Other than those hanging chads this looks to me like it's... mostly there? But maybe not? On the handshaking side the "NDAC" line appears to be almost directly used as the Centronics "strobe", and there's some kind of state machine going on cycle the NRFD and DAV lines based on Centronics "BUSY". What it making my head hurt is how this thing sorts out the IEEE ATN/Listener mechanism, but it doesn't help that I'm pretty fuzzy on how that actually works. I was under the vague impression that for an MVP implementation of that you'd need to have some kind of flip-flop on this somewhere that would store the result of decoding what listener the talker was designating so it'd know to process subsequent data bytes? I *think* those 'LS30s are there as part of the IEEE command processing, IE, to grok a listen command and its address, but again... I can't see how it would *store* this "I'm the listener until I see someone else told they're supposed to be listening" status? That's the huge question mark for me here.
 
I found my box: Black box, 232-488. I googled on this and it is easy to find. Except, I have a different layout on the the front and a different power switch on the back.
 
I found my box: Black box, 232-488. I googled on this and it is easy to find. Except, I have a different layout on the the front and a different power switch on the back.
Do you have more details on it and the schematic ?
 
That's the one. My phone is a little 'hit and miss' as to whether it opens a PDF or not!

Pages 133 and 157 for the circuits.

Dave
 
The downside of the Centronics driver circuit in that book is it’s what the book describes as a “non-standard” device, IE, the circuit doesn’t do any device number resolution and thereby will try to print whatever gets sent to *any* attached device. (In other words, if you have this hooked up alongside a disk drive or whatever you’ll probably want to turn it off when you do any disk activity.)

There don’t seem to be schematics in the book for a full individually-addressable IEEE-488 target. I assume it’s because the command processing part is going to be pretty ugly, although reading the requirements for the CMD and string PRINT# commands it looks like all you really need is to be able to handle the ATN listen/unlisten for your chosen device number to toggle on and off. I assume that’s what most of the spaghetti in the ADA1800 schematic is for but, again, I don’t see the flip-flop I would expect it would need to have to store that?
 
Good point.

Over on the Tektronix 4051, 4052 and 4054 thread - @nikola-wan and @WaveyDipole have been 'messing around' (and enjoying themselves in the process) with an IEEE 488 interface - but I think they contain microcontrollers rather than pure hardware.

Dave
 
Last edited:
Honestly if you wanted to make one of these from whole cloth today I think slapping an AVR CPU on the lines would be the get out of jail free card, as I suggested before the… serial unpleasantness. The command processing part then just turns into a few lines of code. A 40-pin variant like the 324 would have enough I/O lines to completely buffer a Centronics port separate from the IEEE-488 lines, and you’d have enough CPU grunt to, if you wanted to, emulate the fancy stuff real Commodore printers can do. (Check out the manual for a printer like the 4023, they could do tricks like automatic column formatting.)

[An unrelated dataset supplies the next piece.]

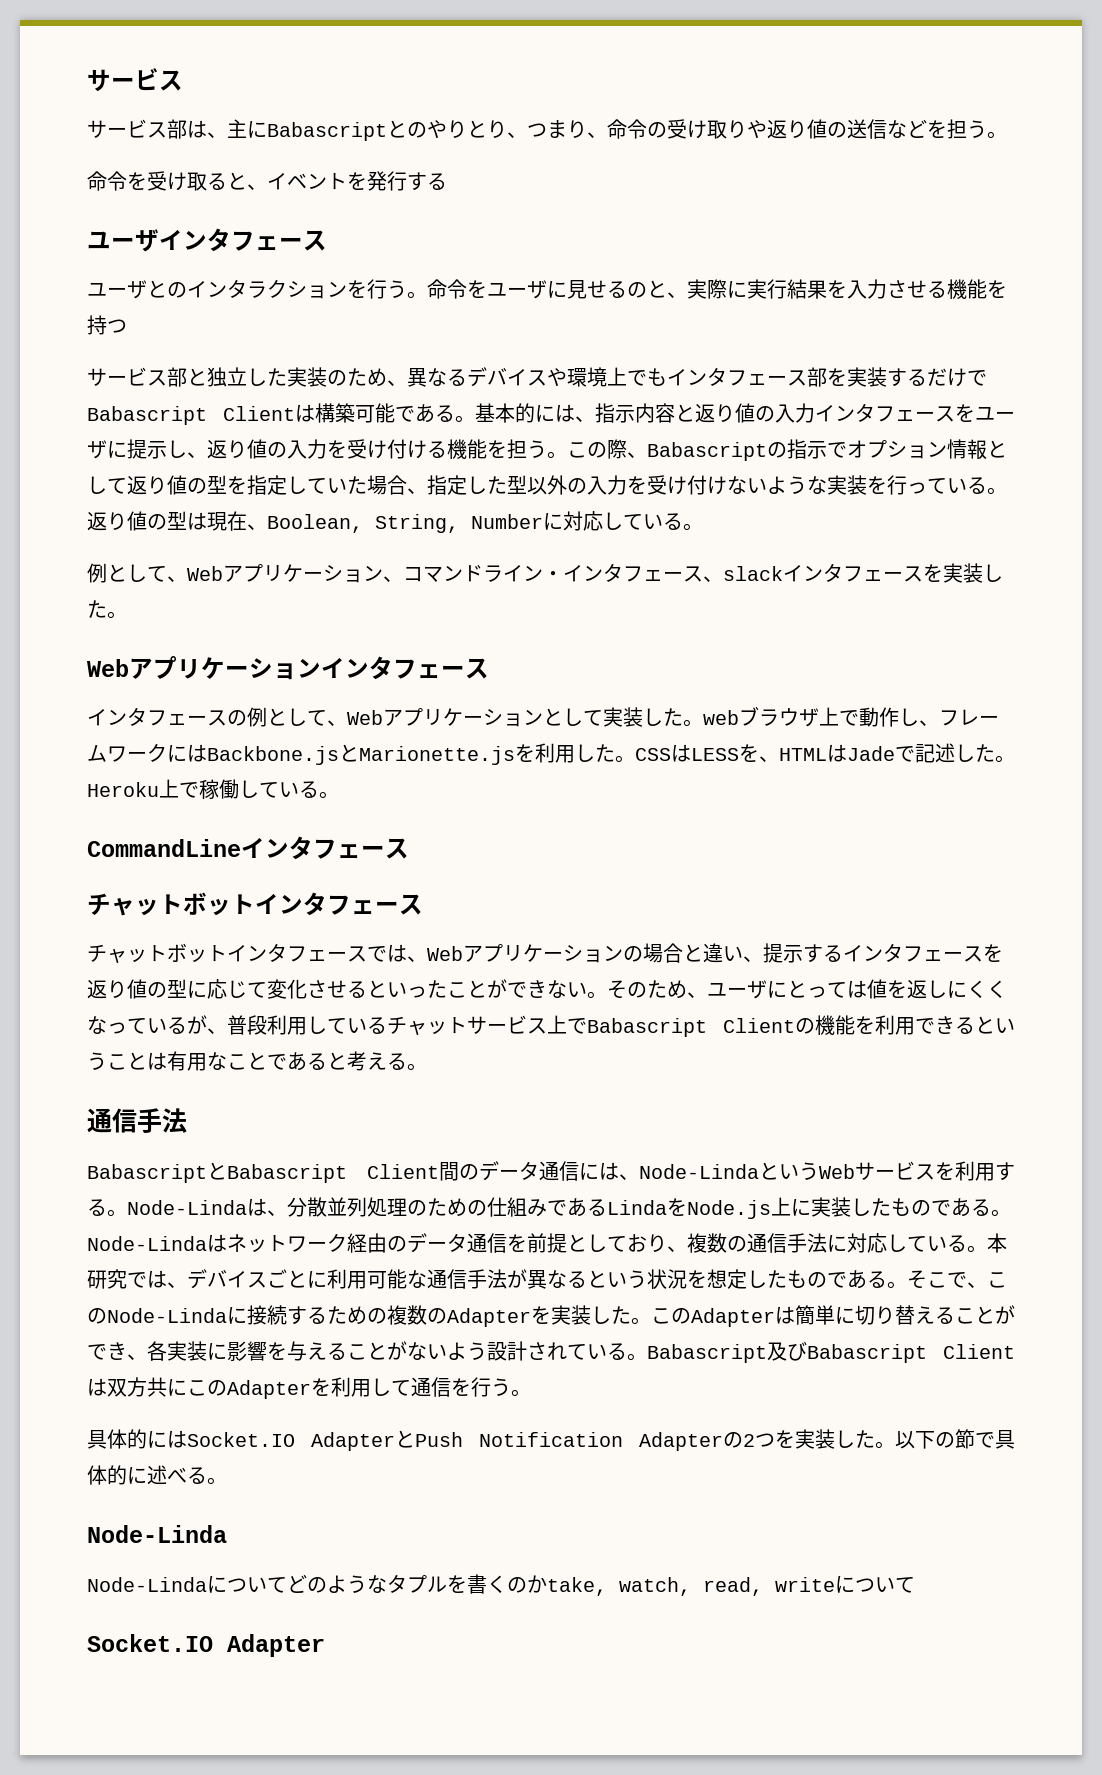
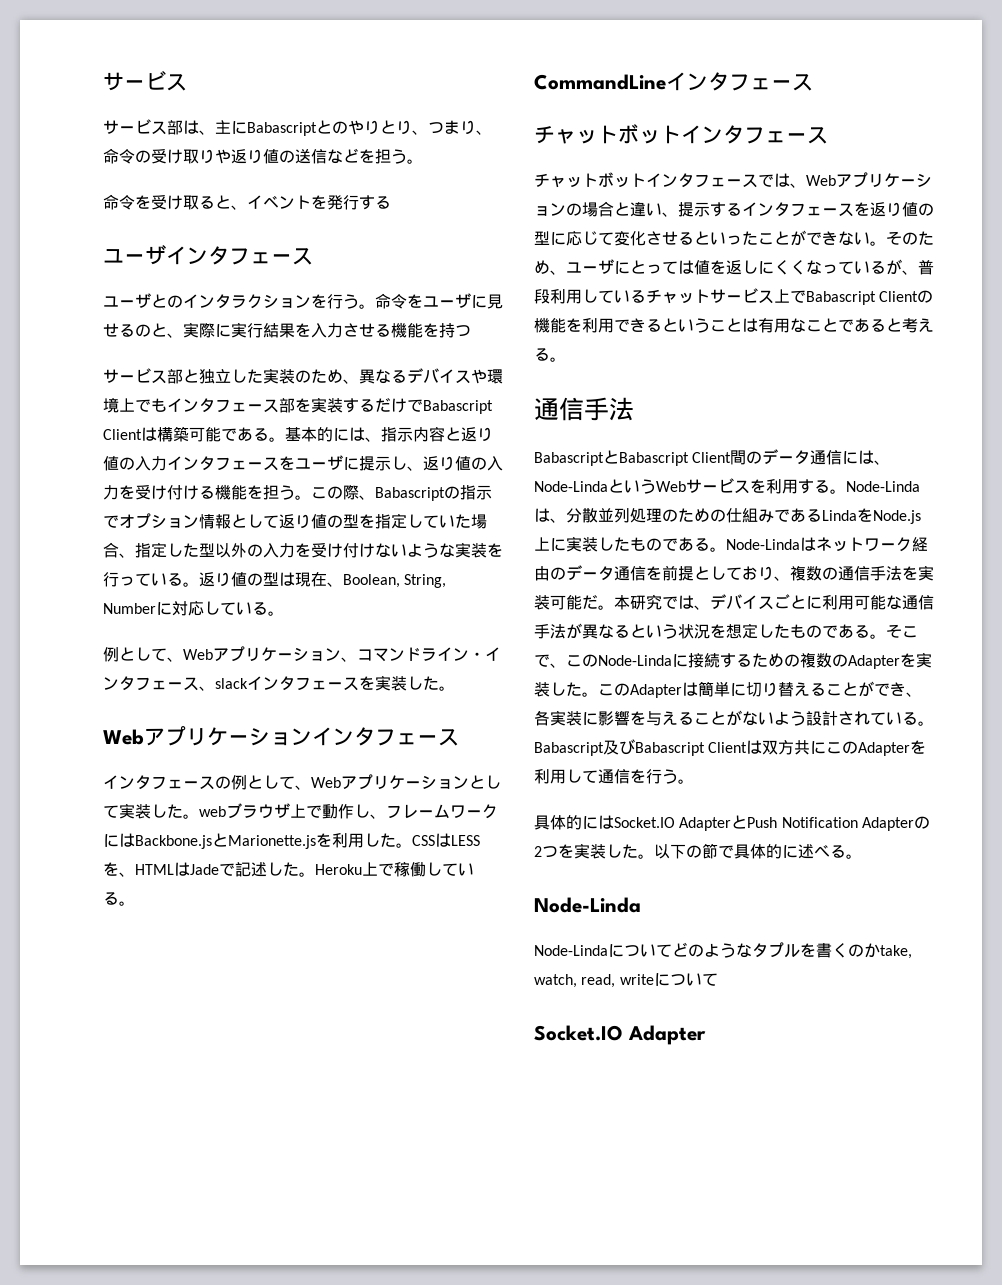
[827,1233,967,1253] に対応している -> [902,565,934,581] [534,595,598,610] を実装可能だ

… or the diet version of the above would be to build the ‘dumb’ Centronics adapter from the book and hang a small MCU off it to do the command processing.
 
Wow, thanks, I didn't know the ADA1800 existed. It may well even be rarer than the ADA1450. It turns out it has been reverse engineered, I found the schematic on zimmers ( Attached). I could make that very easily.

Would you happen to know if the user manual is around for this one , DIP settings etc ?
I'll look around but don't hold your breath :)
I do have an ADA1800 though.
 
I'll look around but don't hold your breath :)
I do have an ADA1800 though.
Since the ADA1800 is all discrete logic, it would be good to have an accurate schematic. Can you look inside it and find out where pins 3, 4 & 5 of U12 B connect ?
 

Attachments

  • ADA1800.jpg
    ADA1800.jpg
    249.8 KB · Views: 17
U5C and U5D are the 'listen' S/R flip-flop.

Switch S1 I am still working on. Pins 1 & 8 of SD1. Something to do with DIO8.
Switch S2 inverts (or not) DIO1. Pins 2 & 7 of SD1.
Switch S3 inverts (or not) DIO2. Pins 3 & 6 of SD1.
Switch S4 enables (or disables) passing through of DIO8 to Centronics D7. Pins 4 & 5 of SD1.

U7 is the 'listen' decoder.
U9 is the 'unlisten' decoder.

Dave
 
Last edited:
>>> Yes, a classic bowtie flip-flop.

Just not drawn classically!

Dave
I agree.

One interesting thing, is the open collector NAND gate U4B, also sharing its output with another open collector NAND ,making sense as both those outputs would be normally high, assuming a pullup resistor on the /NRFD line in the PET (I haven't checked that)...but pin 4 of U4B is held low by the output of an '04 inverter, which has its input connected directly to VCC. That is a little odd, as that would disable U4B and prevent its output changing state and going low. I wonder if there is a drawing error in that area.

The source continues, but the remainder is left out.